Clay for making beads and other small objects
Polymer clay is a versatile material for making beads, charms, and other small craft projects. Clay beading techniques vary from covering a clay cutout with beaded color to making actual beads from the clay. One of the simplest clay beading techniques can create beads with layers of color. Once you learn the basics, you can alter the patterns by cutting and piecing different shapes to create distinctive beads for jewelry designs.
Instructions
Making Clay Beads
1. Soften a square of polymer clay. Flatten it with your palm. Set the designated clay pasta machine on the second thinnest setting. Roll the flattened clay through the pasta machine. This will create a clay sheet with a uniform thickness.

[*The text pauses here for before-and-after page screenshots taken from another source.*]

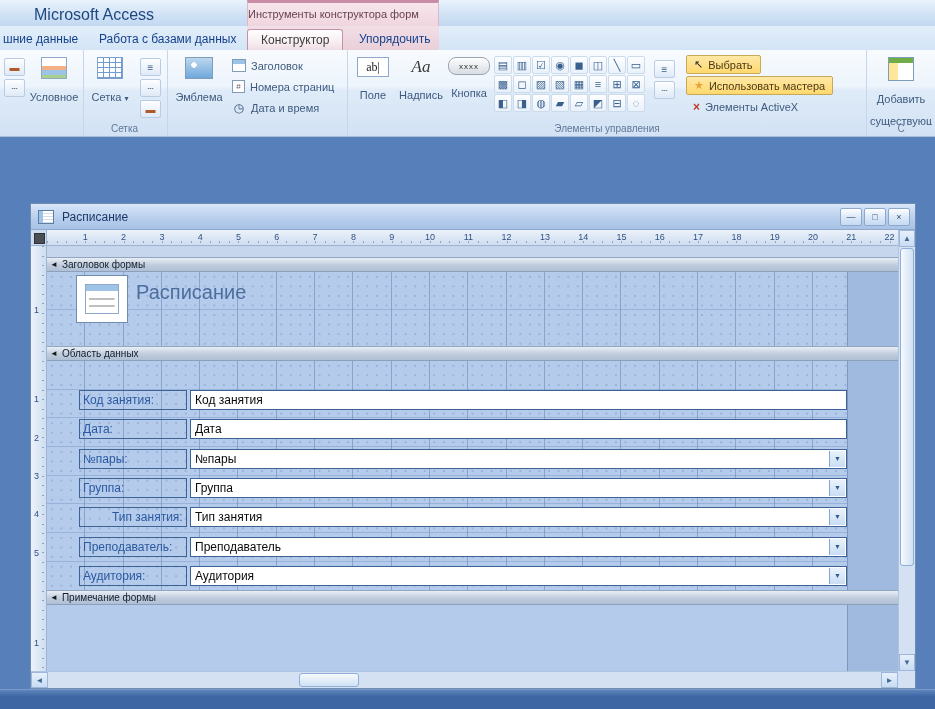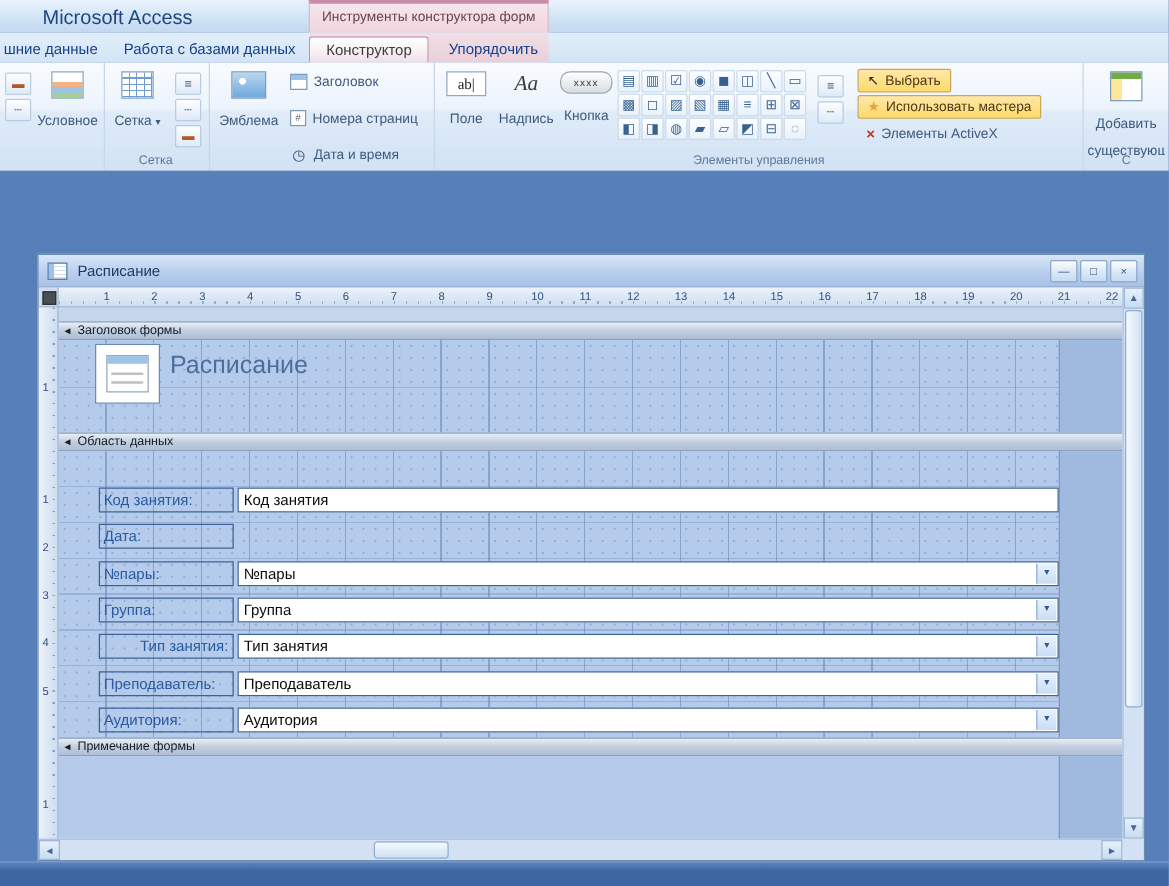--- a/index.html
+++ b/index.html
@@ -2,41 +2,41 @@
 <html><head>
 <meta charset="utf-8">
 <style>
   *{box-sizing:border-box;margin:0;padding:0}
   html,body{width:935px;height:709px}
   body{font-family:"Liberation Sans",sans-serif;overflow:hidden;background:#577FBA;position:relative}
 
   
   .titlebar{position:absolute;left:0;top:0;width:935px;height:26px;background:linear-gradient(#EAF3FD,#CFE1F5 60%,#C3D9F1)}
   .app-title{position:absolute;left:34px;top:6px;font-size:16px;color:#1E477E}
-  .ctx-tab-header{position:absolute;left:247px;top:0;width:192px;height:26px;background:linear-gradient(#F7E6ED,#EFD5DE);border-left:1px solid #E0B9C8;border-right:1px solid #E0B9C8;border-top:3px solid #C98CA6;font-size:11px;color:#68434F;text-align:center;line-height:22px;white-space:nowrap;overflow:hidden}
+  .ctx-tab-header{position:absolute;left:247px;top:0;width:192px;height:26px;background:linear-gradient(#F7E6ED,#EFD5DE);border-left:1px solid #E0B9C8;border-right:1px solid #E0B9C8;border-top:3px solid #C98CA6;font-size:11px;color:#68434F;text-align:left;line-height:22px;white-space:nowrap;overflow:hidden}
   .tabrow{position:absolute;left:0;top:26px;width:935px;height:24px;background:linear-gradient(#E3EEFA,#D2E4F6)}
   .ctx-zone{position:absolute;left:247px;top:0;width:192px;height:24px;background:linear-gradient(#F2DEE6,#E9CFD9)}
   .tab{position:absolute;top:3px;height:21px;line-height:21px;padding:0 13px;font-size:12px;color:#15428B;white-space:nowrap;border-radius:3px 3px 0 0}
   .tab.active{background:linear-gradient(#FFFFFF,#F6EBEF 70%,#EEDCE4);border:1px solid #C493A7;border-bottom:none;color:#3C3C3C}
 
   
   .ribbon{position:absolute;left:0;top:50px;width:935px;height:87px;background:linear-gradient(#F8FBFE,#EDF4FC 42%,#DFEBF8 47%,#D2E2F4);border-bottom:1px solid #A9C0DC;overflow:hidden}
   .rgroup{position:absolute;top:0;height:86px;border-right:1px solid #C6D7EB}
   .glabel{position:absolute;bottom:2px;left:0;right:0;text-align:center;font-size:10px;color:#5E7899;white-space:nowrap;overflow:hidden}
   .bigbtn{position:absolute;display:flex;flex-direction:column;align-items:center;gap:12px;font-size:11px;color:#3E5A7E;padding:3px 2px;border-radius:2px;text-align:center}
   .mini-col{position:absolute;display:flex;flex-direction:column;gap:3px}
   .mini-btn{width:21px;height:18px;border:1px solid #B9CCE4;border-radius:2px;background:linear-gradient(#FDFEFF,#DFEAF7);display:flex;align-items:center;justify-content:center;font-size:10px;color:#3C5C86}
   .glyph-lines::before{content:"≡"}
   .glyph-dash::before{content:"┄"}
   .glyph-bar::before{content:"▬";color:#B05A2A}
   .caret{font-size:8px;color:#3C5C86}
   .icon-cond{width:26px;height:22px;border:1px solid #8FA8C8;background:linear-gradient(#FFF 0 8px,#F4B183 8px 12px,#9DC3E6 12px 17px,#A9D18E 17px 22px)}
   .icon-grid4{width:26px;height:22px;border:1px solid #7FA0C8;background-color:#FFF;background-image:repeating-linear-gradient(to right,transparent 0 5px,#6F9BD0 5px 6px),repeating-linear-gradient(to bottom,transparent 0 4px,#6F9BD0 4px 5px)}
   .icon-emblem{width:28px;height:22px;border:1px solid #7F9DB9;background:radial-gradient(circle at 8px 7px,#FFF 0 2.5px,transparent 3px),linear-gradient(#BDD7EE,#6FA8DC)}
-  .hf-stack{position:absolute;display:flex;flex-direction:column;gap:12px}
+  .hf-stack{position:absolute;display:flex;flex-direction:column;gap:4px}
   .hf-item{display:flex;align-items:center;gap:5px;font-size:11px;color:#3E5A7E;height:17px;white-space:nowrap}
   .icon-titlehdr{width:14px;height:13px;border:1px solid #7F9DB9;background:linear-gradient(#9DC3E6 0 4px,#FFF 4px)}
   .icon-pagenum{width:13px;height:13px;border:1px solid #7F9DB9;background:#FFF;font-size:8px;color:#666;text-align:center;line-height:12px}
   .icon-clock{width:14px;height:14px;font-size:12px;color:#3E5A7E;line-height:14px;text-align:center}
   .icon-field{width:32px;height:20px;border:1px solid #8FA8C8;background:#FFF;font-family:"Liberation Serif",serif;font-size:12px;display:flex;align-items:center;justify-content:center;color:#222}
   .icon-aa{font-family:"Liberation Serif",serif;font-style:italic;font-size:17px;color:#3C3C3C;height:20px;display:flex;align-items:center}
   .icon-xxxx{width:42px;height:18px;border:1px solid #9AA5B1;border-radius:8px;background:linear-gradient(#FDFDFD,#D8DDE3);box-shadow:inset 0 1px #FFF;font-size:8px;letter-spacing:1px;color:#333;display:flex;align-items:center;justify-content:center}
   .gallery{position:absolute;left:146px;top:6px;width:154px;display:flex;flex-wrap:wrap}
   .ctl-icon{width:18px;height:18px;margin:0 1px 1px 0;border:1px solid #CCDBEC;background:linear-gradient(#FDFEFF,#E9F1FA);color:#39618F;font-size:11px;line-height:16px;text-align:center;border-radius:2px;overflow:hidden}
   .ctl-stack{position:absolute;left:338px;top:5px;display:flex;flex-direction:column;gap:2px;align-items:flex-start}
@@ -321,20 +321,21 @@
     <div class="sec-bar sec-det">
       <span class="sec-arrow">◄</span>
       <span>Область данных</span>
     </div>
     <div class="area area-detail">
       <div class="gridzone"></div>
       <div class="marginzone"></div>
     <div class="fld-label" style="top: 29px;">Код занятия:</div>
         <div class="fld-value" style="top: 29px;"><span>Код занятия</span></div>
         <div class="fld-label" style="top: 58.3px;">Дата:</div>
+        <div class="fld-value" style="top: 58.3px;"><span>Дата</span></div>
         <div class="fld-label" style="top: 87.6px;">№пары:</div>
         <div class="fld-value" style="top: 87.6px;"><span>№пары</span><div class="combo-arrow">▼</div></div>
         <div class="fld-label" style="top: 116.9px;">Группа:</div>
         <div class="fld-value" style="top: 116.9px;"><span>Группа</span><div class="combo-arrow">▼</div></div>
         <div class="fld-label" style="top: 146.2px; padding-left: 32px;">Тип занятия:</div>
         <div class="fld-value" style="top: 146.2px;"><span>Тип занятия</span><div class="combo-arrow">▼</div></div>
         <div class="fld-label" style="top: 175.5px;">Преподаватель:</div>
         <div class="fld-value" style="top: 175.5px;"><span>Преподаватель</span><div class="combo-arrow">▼</div></div>
         <div class="fld-label" style="top: 204.8px;">Аудитория:</div>
         <div class="fld-value" style="top: 204.8px;"><span>Аудитория</span><div class="combo-arrow">▼</div></div>

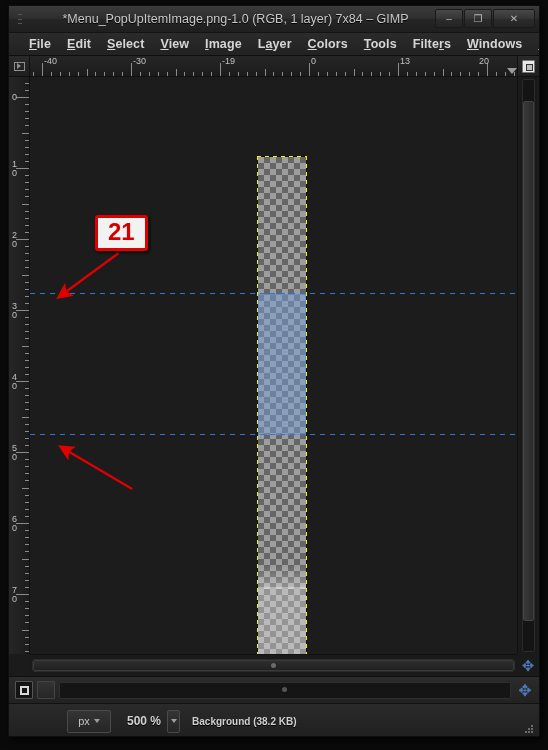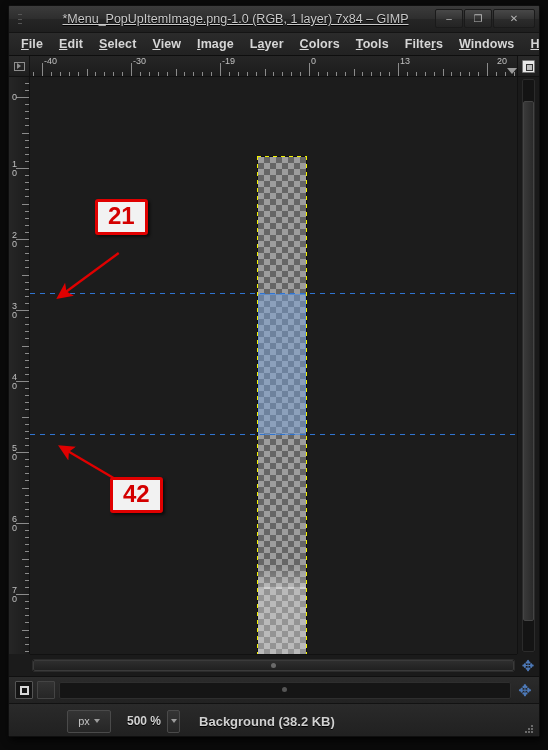--- a/index.html
+++ b/index.html
@@ -39,21 +39,20 @@
   #title-text {
     flex: 1;
     color: #c9c9c9;
     font-size: 12.5px;
     text-align: center;
     padding-right: 100px;
     padding-left: 6px;
     white-space: nowrap;
     overflow: hidden;
     text-shadow: 0 1px 0 #000;
-    text-decoration: underline;
   }
   .win-btns { position: absolute; right: 4px; top: 3px; display: flex; gap: 1px; }
   .win-btn {
     width: 28px; height: 19px;
     background: linear-gradient(to bottom, #484848, #353535 50%, #2c2c2c 51%, #242424);
     border: 1px solid #1a1a1a;
     border-radius: 2px;
     color: #b4b4b4;
     font-size: 10px;
     display: flex; align-items: center; justify-content: center;
@@ -61,21 +60,21 @@
   }
   .win-btn.close { width: 42px; }
   .win-btn span { display:block; font-family:"Liberation Sans", sans-serif; }
 
   
   #menu-bar {
     height: 23px;
     background: linear-gradient(to bottom,#2b2b2b,#222);
     border-bottom: 1px solid #0e0e0e;
     display: flex; align-items: center;
-    padding-left: 4px;
+    padding-left: 12px;
     gap: 0px;
   }
   .menu-item {
     color: #d6d6d6;
     font-size: 12.5px;
     font-weight: bold;
     padding: 2px 8px;
     white-space: nowrap;
     letter-spacing: .1px;
   }
@@ -225,20 +224,21 @@
     background: #f2f2f2;
     border: 3px solid #e00000;
     border-radius: 3px;
     color: #d40000;
     font-size: 24px;
     font-weight: bold;
     font-family: "Liberation Sans", sans-serif;
     padding: 1px 10px 3px;
     line-height: 26px;
     box-shadow: 2px 2px 3px rgba(0,0,0,.6);
+    margin-top: 16px;
   }
   .ann-svg { position:absolute; left:0; top:0; width:100%; height:100%; pointer-events:none; }
 
   
   #vscroll {
     position:absolute; right:0; top:21px; bottom:22px; width:22px;
     background:#1a1a1a; border-left:1px solid #111;
   }
   #vscroll .track {
     position:absolute; left:4px; right:4px; top:2px; bottom:2px;
@@ -329,22 +329,22 @@
     margin-left: 16px; margin-right: 6px;
     text-shadow:0 1px 0 #000;
   }
   #zoom-caret {
     width:13px;height:23px;
     background: linear-gradient(to bottom,#343434,#262626);
     border:1px solid #4a4a4a; border-radius:2px;
     display:flex;align-items:center;justify-content:center;
   }
   #status-text {
-    color:#d0d0d0; font-size:13px; font-weight:bold;
-    margin-left: 19px; text-shadow:0 1px 0 #000;
+    color:#d0d0d0; font-size:10px; font-weight:bold;
+    margin-left: 12px; text-shadow:0 1px 0 #000;
     white-space:nowrap;
   }
   #resize-grip {
     position:absolute; right:4px; bottom:3px;
     width:10px;height:10px;
   }
   #resize-grip i{
     position:absolute;width:2px;height:2px;background:#6b6b6b;
   }
 </style>
@@ -448,21 +448,21 @@
         <div class="tick" style="left: 448.1px; height: 4px;"></div>
         <div class="tick" style="left: 457px; height: 13px;"></div>
         <div class="tick" style="left: 465.9px; height: 4px;"></div>
         <div class="tick" style="left: 474.8px; height: 4px;"></div>
         <div class="tick" style="left: 483.7px; height: 4px;"></div>
         <div class="lbl" style="left: 14px;">-40</div>
         <div class="lbl" style="left: 103px;">-30</div>
         <div class="lbl" style="left: 192px;">-19</div>
         <div class="lbl" style="left: 281px;">0</div>
         <div class="lbl" style="left: 370px;">13</div>
-        <div class="lbl" style="left: 467px;">20</div>
+        <div class="lbl" style="left: 449px;">20</div>
       </div>
 
     <div id="nav-corner">
       <div class="nav-glyph"></div>
     </div>
 
     <div id="vruler">
         <div class="tick" style="top: 5.8px; width: 4px;"></div>
         <div class="tick" style="top: 12.9px; width: 4px;"></div>
         <div class="tick" style="top: 20px; width: 13px;"></div>
@@ -594,21 +594,20 @@
         <defs>
           <marker id="ah" markerWidth="7" markerHeight="7" refX="5.6" refY="3.5" orient="auto">
             <path d="M7,3.5 L0,0.2 L1.6,3.5 L0,6.8 Z" fill="#e00000"></path>
           </marker>
         </defs>
         <line x1="92" y1="176" x2="30" y2="220" stroke="#e00000" stroke-width="2.4" marker-end="url(#ah)"></line>
         <line x1="106" y1="412" x2="32" y2="370" stroke="#e00000" stroke-width="2.4" marker-end="url(#ah)"></line>
       </svg>
 
       <div class="callout" style="left:65px; top:122px;">21</div>
-      <div class="callout" style="left:80px; top:400px;">42</div>
     </div>
 
     <div id="vscroll">
       <div class="track"></div>
       <div class="thumb"></div>
     </div>
 
     <div id="hscroll">
       <div class="track"></div>
       <div class="thumb"></div>

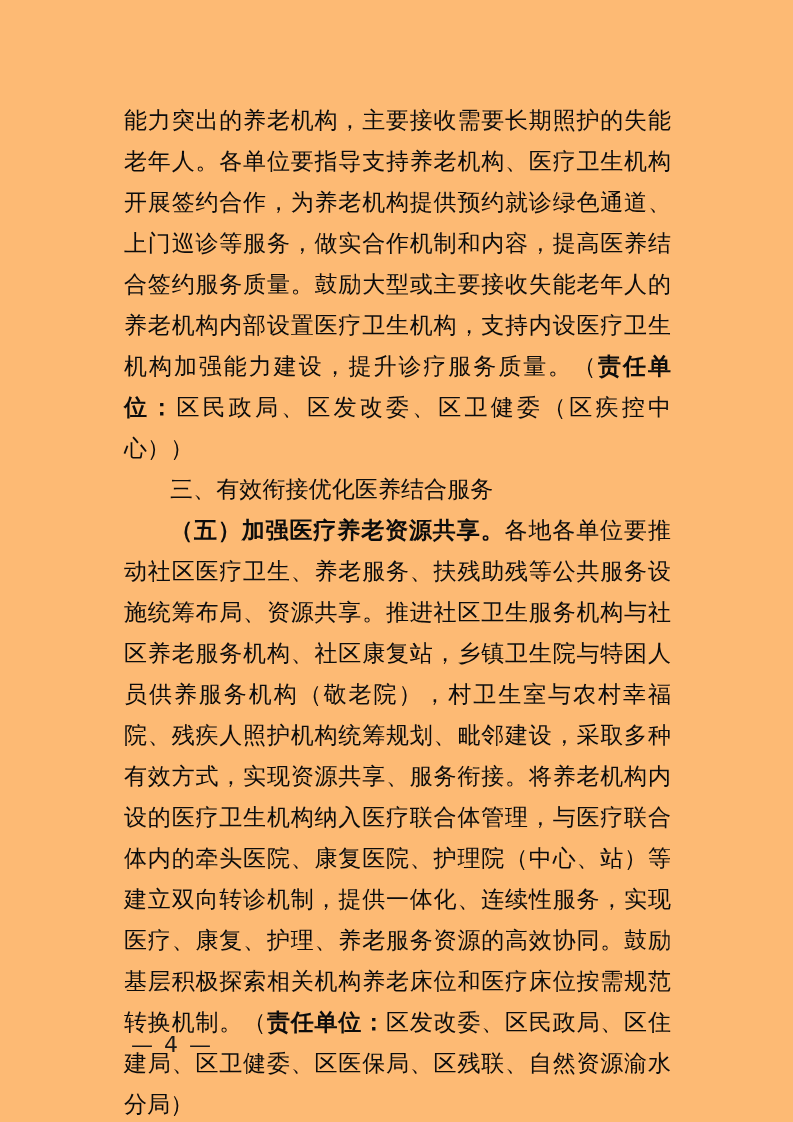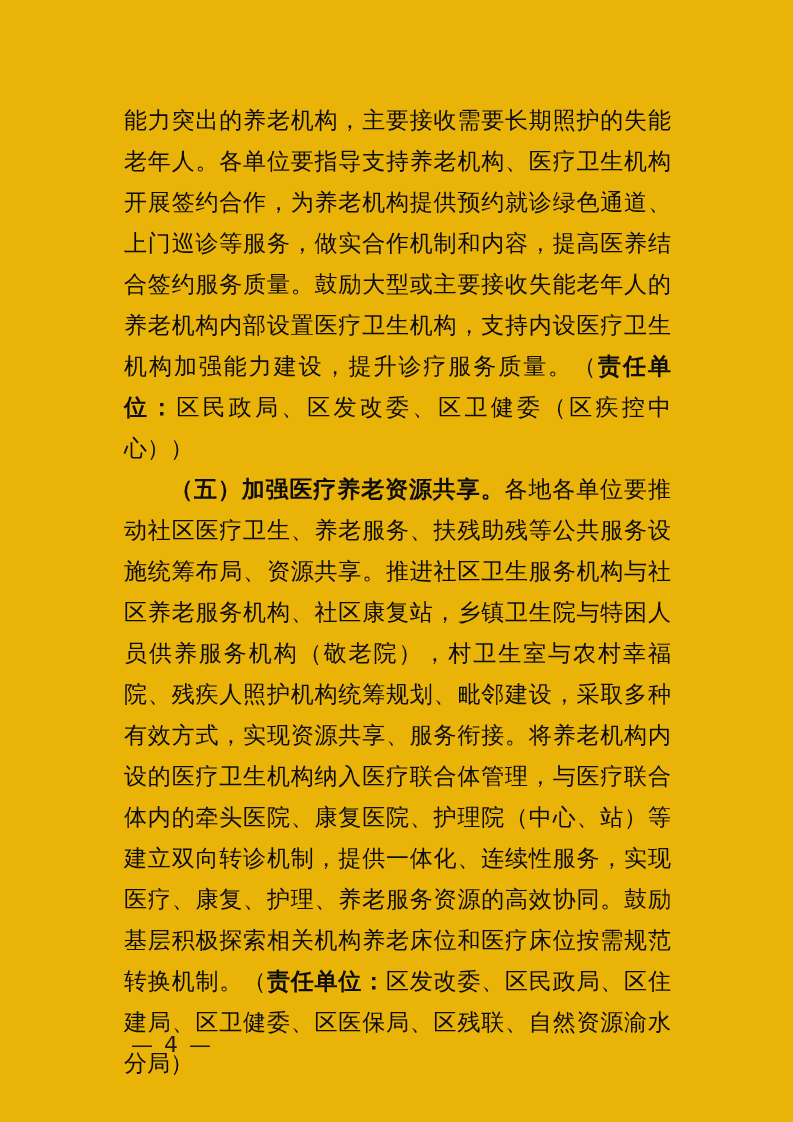--- a/index.html
+++ b/index.html
@@ -14,21 +14,21 @@
     font-family: "DejaVu Sans", sans-serif;
     color: #0c0c0c;
     overflow: hidden;
   }
   .page {
     position: absolute;
     left: 0;
     top: 0;
     width: 793px;
     height: 1122px;
-    background: #eab308;
+    background: #fdba74;
   }
   .doc-body {
     position: absolute;
     left: 124px;
     top: 100px;
     width: 547px;
   }
   .doc-body p {
     margin: 0;
     padding: 0;
@@ -61,20 +61,21 @@
 </style>
 </head>
 <body>
 
 <div class="page">
 
   <div class="doc-body">
 
     <p><span>能力突出的养老机构，主要接收需要长期照护的失能老年人。各单位要指导支持养老机构、医疗卫生机构开展签约合作，为养老机构提供预约就诊绿色通道、上门巡诊等服务，做实合作机制和内容，提高医养结合签约服务质量。鼓励大型或主要接收失能老年人的养老机构内部设置医疗卫生机构，支持内设医疗卫生机构加强能力建设，提升诊疗服务质量。（</span><span class="bold-run">责任单位：</span><span>区民政局、区发改委、区卫健委（区疾控中心））</span></p>
 
+    <p class="indent section-heading">三、有效衔接优化医养结合服务</p>
 
     <p class="indent"><span class="bold-run">（五）加强医疗养老资源共享。</span><span>各地各单位要推动社区医疗卫生、养老服务、扶残助残等公共服务设施统筹布局、资源共享。推进社区卫生服务机构与社区养老服务机构、社区康复站，乡镇卫生院与特困人员供养服务机构（敬老院），村卫生室与农村幸福院、残疾人照护机构统筹规划、毗邻建设，采取多种有效方式，实现资源共享、服务衔接。将养老机构内设的医疗卫生机构纳入医疗联合体管理，与医疗联合体内的牵头医院、康复医院、护理院（中心、站）等建立双向转诊机制，提供一体化、连续性服务，实现医疗、康复、护理、养老服务资源的高效协同。鼓励基层积极探索相关机构养老床位和医疗床位按需规范转换机制。（</span><span class="bold-run">责任单位：</span><span>区发改委、区民政局、区住建局、区卫健委、区医保局、区残联、自然资源渝水分局）</span></p>
 
   </div>
 
   <div class="page-footer">— 4 —</div>
 
 </div>
 
 </body></html>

2. Repeat Step 1 with each of the remaining two clay colors. Stack the uniform sheets. Trim the edges with a clay cutter so that the sides of the stack are even.
3. Roll the stack into a snake. Smooth the end seam with your fingers to blend it. Slice the snake into equal sections the desired width of the beads. The color of the clay sheet on top of the stack is now the color at the center of the clay bead. The clay sheet on the bottom of the stack is the color of the outside of the bead. You can use this same technique to make clay beads with as many colors as you like. The more clay stacks you use, the thinner the sheets of clay should be.
4. Place the individual beads onto a cookie sheet covered in tin foil. Pierce the clay beads through the center or through the top with a strip of 22-gauge wire. Be sure to create a hole all the way through each bead with the wire. Remove the wire after making the hole. Alternatively, you can slide each bead over a metal skewer or one long strand of wire and bake them with the wire intact.
5. Bake the beads according to the directions on the clay packaging. Most polymer clay bakes in a preheated oven at 275 degrees Fahrenheit. Depending on the thickness of the clay object, most clay will harden in 20 to 25 minutes. Allow the clay beads to cool.
6. Coat the beads with clay glaze, one side at a time. Allow the glaze to dry completely before flipping the bead and coating the other side.
Beading Clay Objects
7. Make any object using polymer clay. Clay molds and cookie cutters help create clay shapes.
8. Sprinkle microbeads over one side of the clay object. Microbeads are tiny glass beads with no holes. Press the microbeads into the soft clay with an acrylic clay roller or your fingers. Repeat this step on the opposite side of the clay object, if you like. This is one technique of beading clay with microbeads; the other is to glue the beads onto the surface after the clay is hard and cool.
9. Bake the clay according to the package directions. If you covered the clay object with beads, there is no need to add glaze.